::: Excerpted data :::

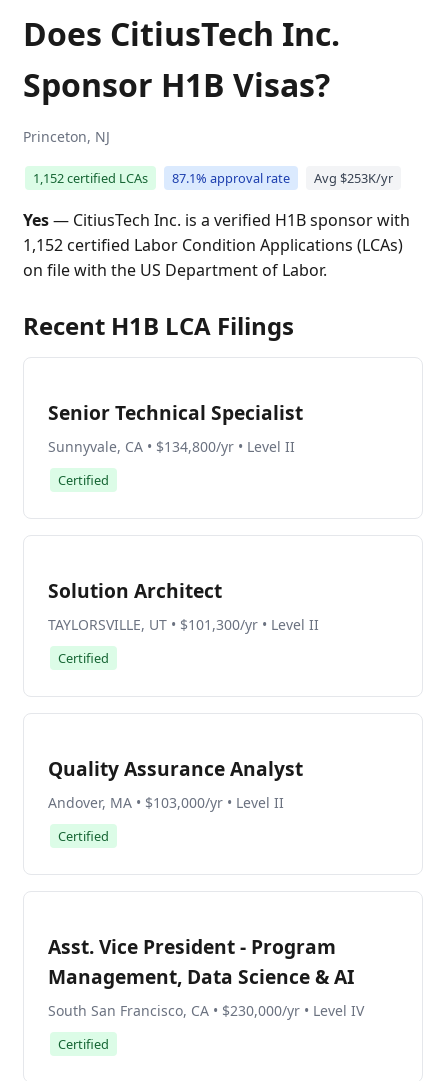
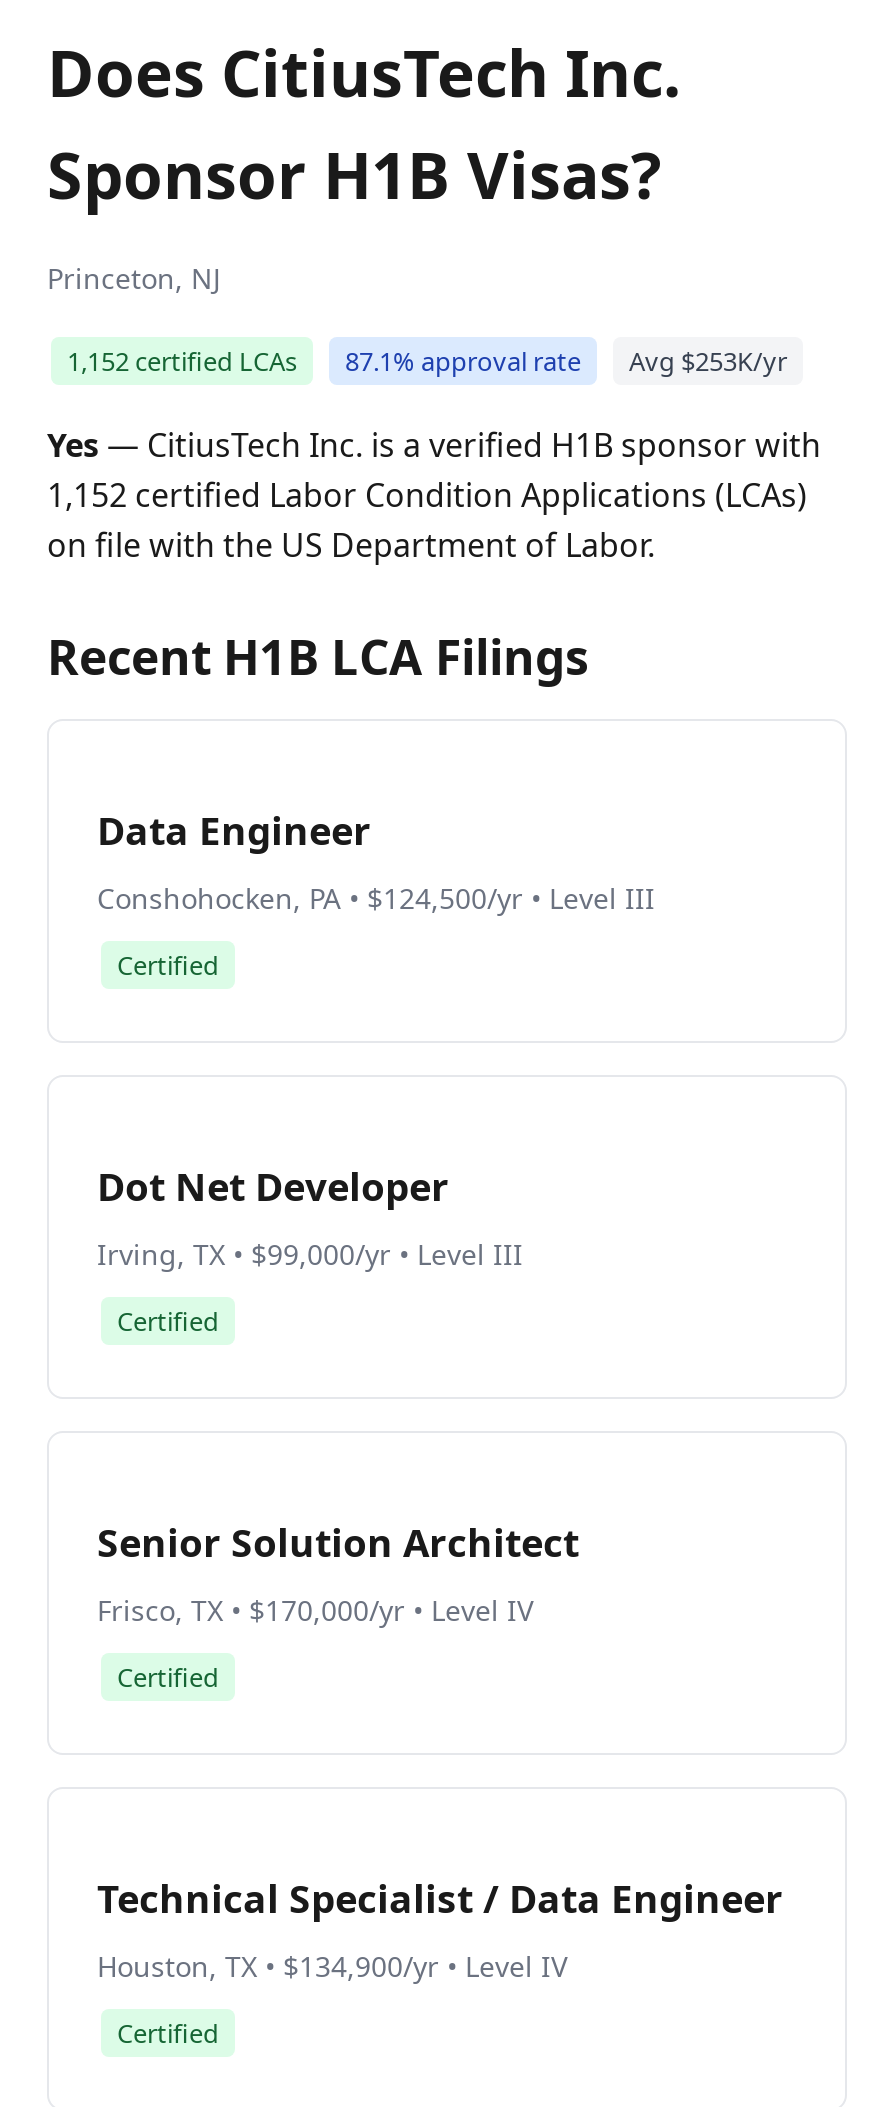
[48,399,303,456] Senior Technical Specialist | Sunnyvale, CA • $134,800/yr • Level II -> [97,803,655,917] Data Engineer | Conshohocken, PA • $124,500/yr • Level III
[48,577,319,634] Solution Architect | TAYLORSVILLE, UT • $101,300/yr • Level II -> [97,1159,523,1273] Dot Net Developer | Irving, TX • $99,000/yr • Level III
[48,755,303,812] Quality Assurance Analyst | Andover, MA • $103,000/yr • Level II -> [97,1515,579,1629] Senior Solution Architect | Frisco, TX • $170,000/yr • Level IV
[48,933,364,1020] Asst. Vice President - Program | Management, Data Science & AI | South San Francisco, CA • $230,000/yr • Level IV -> [97,1871,783,1985] Technical Specialist / Data Engineer | Houston, TX • $134,900/yr • Level IV

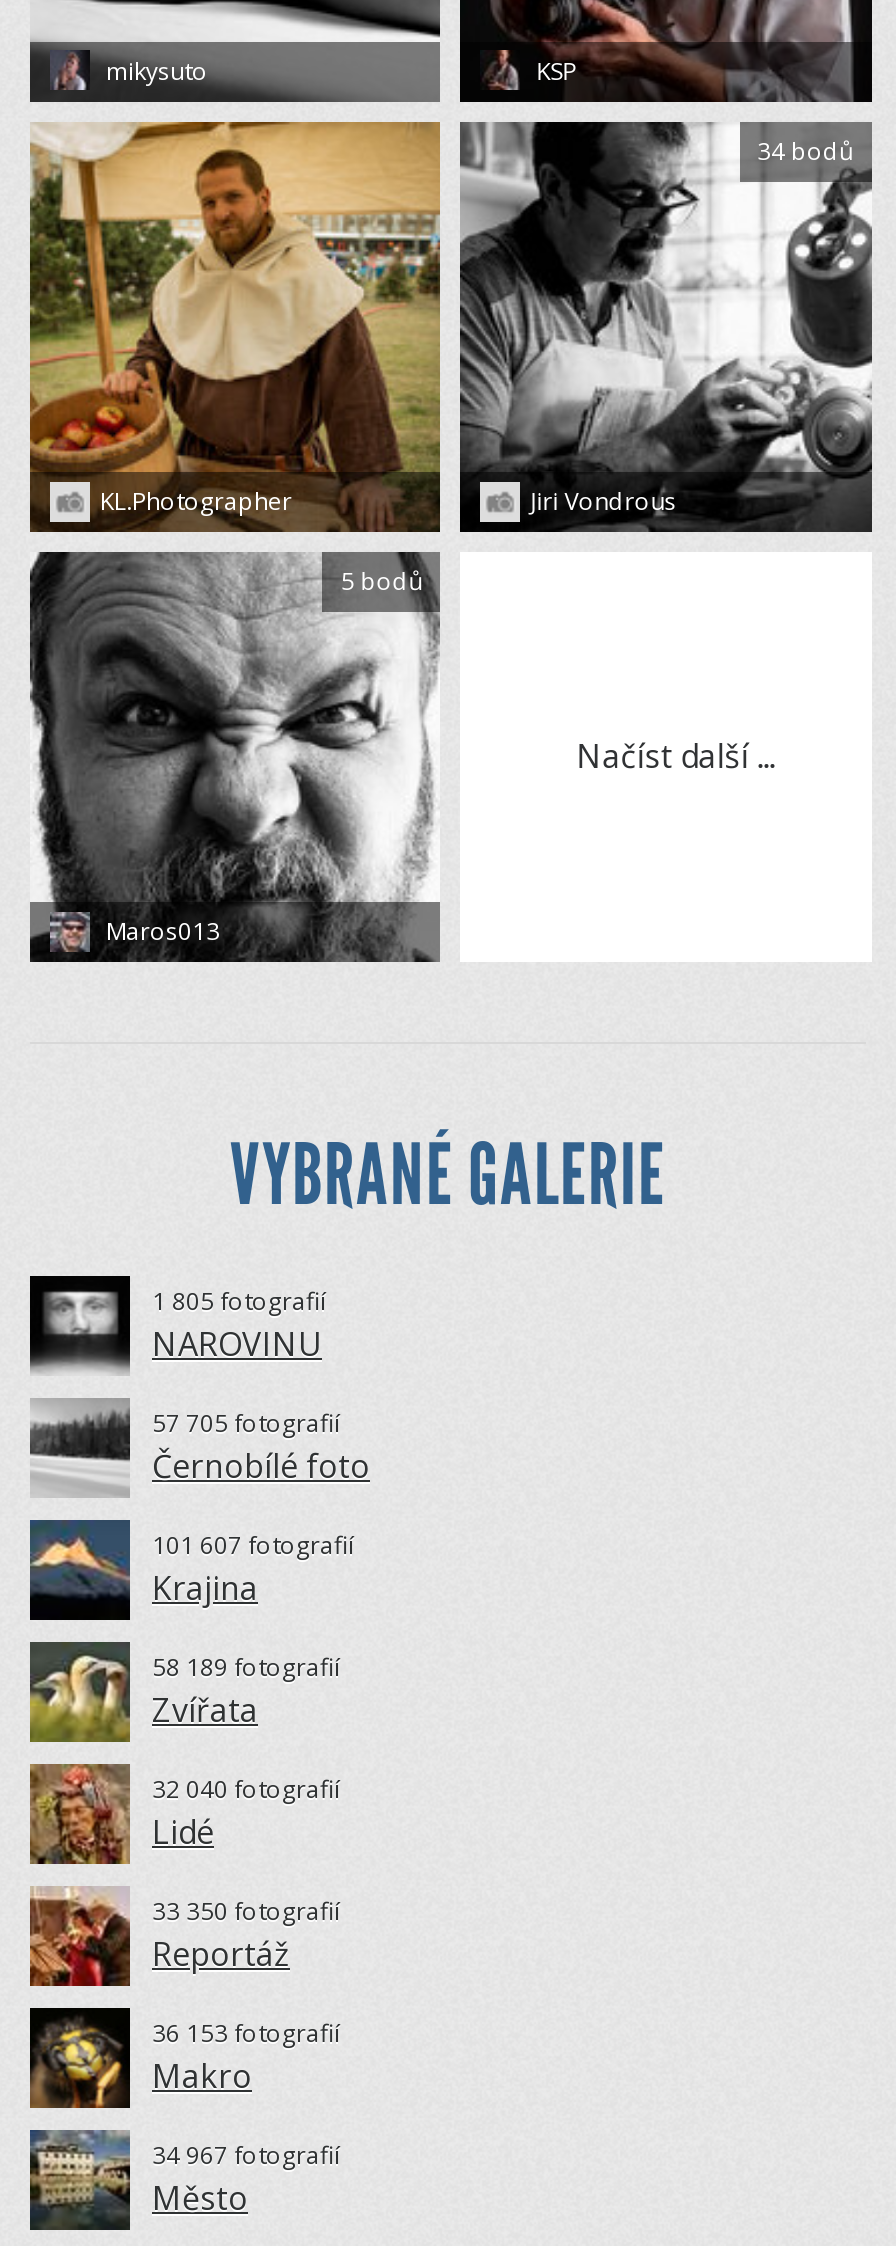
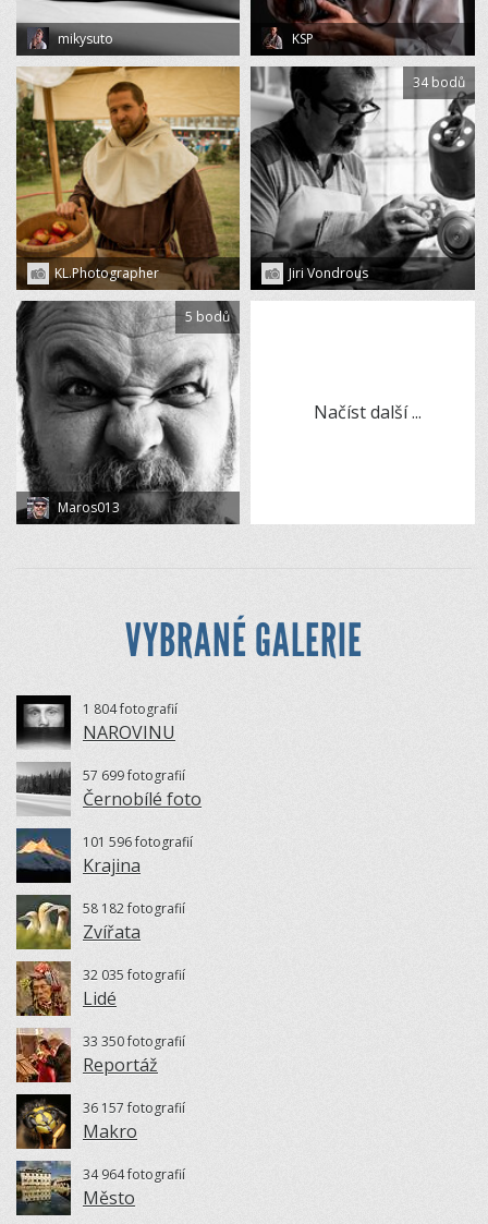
[152,1285,326,1319] 1 805 fotografií -> [83,700,178,719] 1 804 fotografií
[152,1407,340,1441] 57 705 fotografií -> [83,767,185,785] 57 699 fotografií
[152,1529,354,1563] 101 607 fotografií -> [83,833,193,852] 101 596 fotografií
[152,1651,340,1685] 58 189 fotografií -> [83,900,185,918] 58 182 fotografií
[152,1773,340,1807] 32 040 fotografií -> [83,966,185,985] 32 035 fotografií
[152,2017,340,2051] 36 153 fotografií -> [83,1099,185,1118] 36 157 fotografií
[152,2139,340,2173] 34 967 fotografií -> [83,1166,185,1184] 34 964 fotografií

:::

_Task prompt:_
An exact copy of every entry above is required, without the pictures.

_Result of this task:_
[48,399,303,456] Senior Technical Specialist | Sunnyvale, CA • $134,800/yr • Level II -> [97,803,655,917] Data Engineer | Conshohocken, PA • $124,500/yr • Level III
[48,577,319,634] Solution Architect | TAYLORSVILLE, UT • $101,300/yr • Level II -> [97,1159,523,1273] Dot Net Developer | Irving, TX • $99,000/yr • Level III
[48,755,303,812] Quality Assurance Analyst | Andover, MA • $103,000/yr • Level II -> [97,1515,579,1629] Senior Solution Architect | Frisco, TX • $170,000/yr • Level IV
[48,933,364,1020] Asst. Vice President - Program | Management, Data Science & AI | South San Francisco, CA • $230,000/yr • Level IV -> [97,1871,783,1985] Technical Specialist / Data Engineer | Houston, TX • $134,900/yr • Level IV

[152,1285,326,1319] 1 805 fotografií -> [83,700,178,719] 1 804 fotografií
[152,1407,340,1441] 57 705 fotografií -> [83,767,185,785] 57 699 fotografií
[152,1529,354,1563] 101 607 fotografií -> [83,833,193,852] 101 596 fotografií
[152,1651,340,1685] 58 189 fotografií -> [83,900,185,918] 58 182 fotografií
[152,1773,340,1807] 32 040 fotografií -> [83,966,185,985] 32 035 fotografií
[152,2017,340,2051] 36 153 fotografií -> [83,1099,185,1118] 36 157 fotografií
[152,2139,340,2173] 34 967 fotografií -> [83,1166,185,1184] 34 964 fotografií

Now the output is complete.